Sunday, June 8th, 2008


Extraction of cherries with ~45% ethanol in water

Ethanol is a molecule with both a polar and a non-polar end, so it’s properties are somewhat in between those of water and oil (which will be the topic of the next post in this series about extraction). This is easily illustrated by the fact that both water and oil are soluble in pure ethanol (albeit not at the same time – adding water to ethanol reduces the solubility of oil). Many taste molecules are polar whereas most aroma molecules are non-polar, and the good thing is that ethanol can be used to extract both groups of compounds.

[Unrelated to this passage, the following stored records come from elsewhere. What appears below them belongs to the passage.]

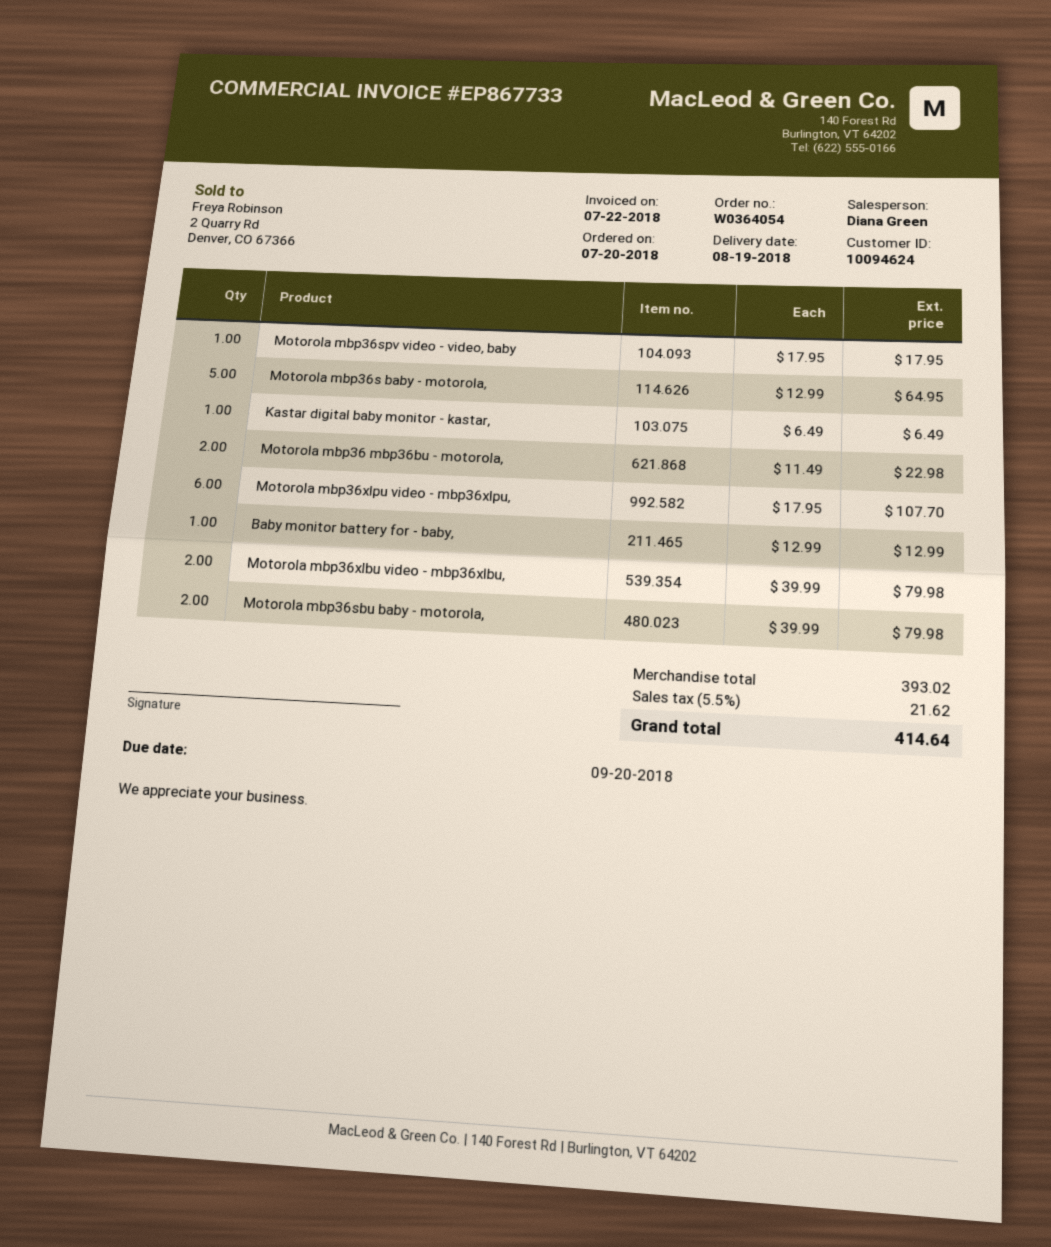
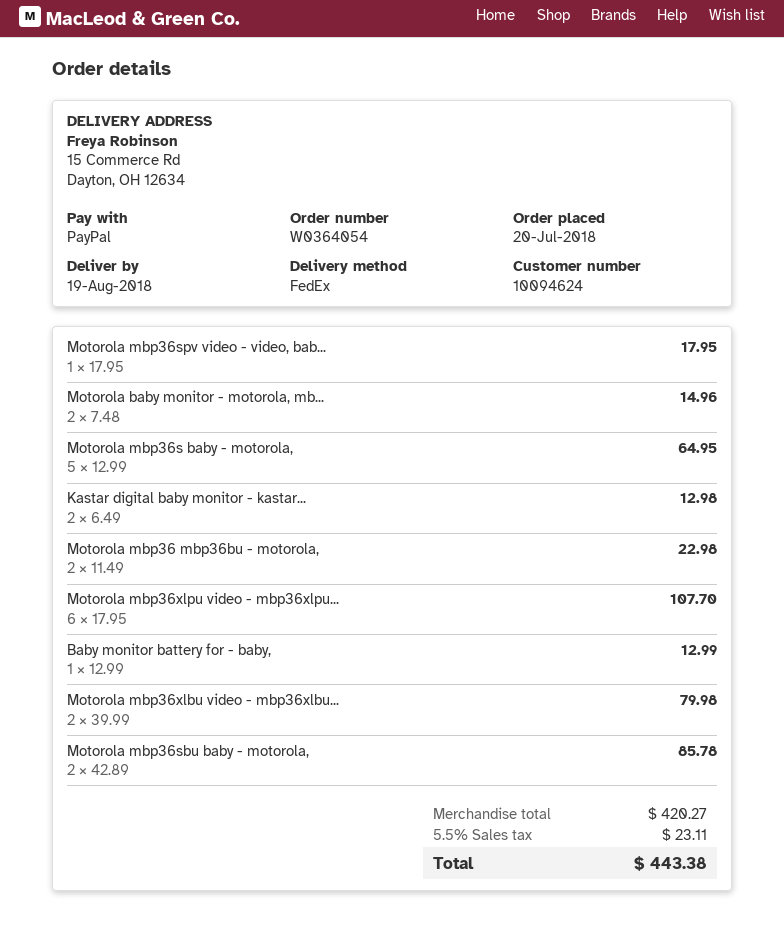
Kastar digital baby monitor - kastar,: 1 x 6.49 = 6.49 -> 2 x 6.49 = 12.98
Motorola mbp36sbu baby - motorola,: 2 x 39.99 = 79.98 -> 2 x 42.89 = 85.78
Motorola baby monitor - motorola, mb...: none -> 2 x 7.48 = 14.96
subtotal: 393.02 -> 420.27
tax: 5.5% = 21.62 -> 5.5% = 23.11
total: 414.64 -> 443.38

I belive the most widespread use of ethanol for extractions in the kitchen is for sweet liqueurs where fruits or berries are extracted with ethanol and the extract is sweetened with sugar. The word liqueur comes from the Latin word liquifacere which means “to dissolve”, and this is essentially what happens – the ethanol and water extract and dissolve flavor and color from the fruit.

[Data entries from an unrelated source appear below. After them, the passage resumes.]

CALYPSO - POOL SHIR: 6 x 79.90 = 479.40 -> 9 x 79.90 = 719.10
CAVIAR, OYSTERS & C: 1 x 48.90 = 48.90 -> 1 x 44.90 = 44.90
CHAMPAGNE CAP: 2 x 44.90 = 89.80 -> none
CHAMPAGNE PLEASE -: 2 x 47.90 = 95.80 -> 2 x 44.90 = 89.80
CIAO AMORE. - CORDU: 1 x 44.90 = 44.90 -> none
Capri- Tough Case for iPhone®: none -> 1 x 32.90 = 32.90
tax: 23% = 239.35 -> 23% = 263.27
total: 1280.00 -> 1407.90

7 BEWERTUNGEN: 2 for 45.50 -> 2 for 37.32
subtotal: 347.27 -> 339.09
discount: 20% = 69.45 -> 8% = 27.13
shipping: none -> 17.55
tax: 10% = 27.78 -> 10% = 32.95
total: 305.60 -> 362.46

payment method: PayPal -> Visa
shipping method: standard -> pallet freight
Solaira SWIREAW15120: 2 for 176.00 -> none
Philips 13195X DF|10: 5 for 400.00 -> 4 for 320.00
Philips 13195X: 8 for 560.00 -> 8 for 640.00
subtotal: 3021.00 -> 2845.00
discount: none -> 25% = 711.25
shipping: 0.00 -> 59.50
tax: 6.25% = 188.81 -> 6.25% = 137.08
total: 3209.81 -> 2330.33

Some also make their own spirits by infusing spices and herbs. One example is aquavit which is based on carraway combined with a number of other spices for complexity such as dill, coriander, anis, fennel, liquorice, cardamom and lemon. Commercial aquavits are distilled, but at home it’s suffices to filter of the spices and herbs. As a result home made aquavits are always amber colored (such as the one pictured in a previous post).

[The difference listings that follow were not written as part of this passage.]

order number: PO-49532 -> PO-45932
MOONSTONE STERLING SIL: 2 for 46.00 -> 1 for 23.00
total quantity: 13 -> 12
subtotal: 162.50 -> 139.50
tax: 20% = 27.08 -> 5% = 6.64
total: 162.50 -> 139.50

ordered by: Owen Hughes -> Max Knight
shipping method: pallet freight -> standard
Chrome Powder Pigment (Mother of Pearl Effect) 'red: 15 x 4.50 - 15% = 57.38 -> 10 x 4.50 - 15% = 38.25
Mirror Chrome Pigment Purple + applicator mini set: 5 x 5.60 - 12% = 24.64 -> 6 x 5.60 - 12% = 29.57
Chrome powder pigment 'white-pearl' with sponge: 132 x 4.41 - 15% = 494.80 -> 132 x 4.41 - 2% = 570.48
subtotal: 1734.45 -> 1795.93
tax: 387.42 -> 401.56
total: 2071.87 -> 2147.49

For extractions like these, one always uses diluted ethanol, typically 30-60% ethanol in water would be used, and most often somewhere around 40-50%. One reason for this is that higher concentrations of ethanol would extract to many bitter and astringent compounds. Another reason is that in some (most?) countries it is illegal to posess, buy and/or sell ethanol at higher concentrations for consumption (pure ethanol for technical use is denatured if sold in normal stores and requires special permissions if used in laboratories).

Apart from the steping herbs and spices in ethanol to make liqueurs, the only other example of relevance for the kitchen I can think of is for extraction of vanilla beans to make pure vanilla extract. This is quite surprising actually, and although I really don’t know if ethanol is used for extraction in professional kitchens, it is my impression that ethanol extractions are underutilized in the kitchen.

There are several benefits with ethanolic spice and herb extracts:

  • fast – no need to wait for the spices to be extracted since they have been “pre extracted”, you can taste the dish immediately and add more spice extract if necessary
  • no residues – seeds, leaves or bark are filtered off before use
  • convenient – spice extracts are an excellent way of adding clean, concentrated aromas
  • stable – spice extracts keep very well (although the storage may also change the flavor profile somewhat and “mature” the flavor)
  • new flavors – some spices and in particular herbs will change upon extraction and storage and this can open up new possibilities (this needs quite some experimentation though – some herb flavors change to the worse…)

What are your experiences with ethanol extractions in the kitchen?

Wonders of extraction: Water

Tuesday, June 3rd, 2008


Extraction of peppermint leaves with hot water

Water is a polar molecule, meaning that one end has a small negative charge and the other a small positive charge. Because of this water is a very good solvent for other polar molecules and ions. For instance water is the solvent of choice for substances that provide taste, be it salt, sour, sweet or bitter as these are normally quite polar molecules.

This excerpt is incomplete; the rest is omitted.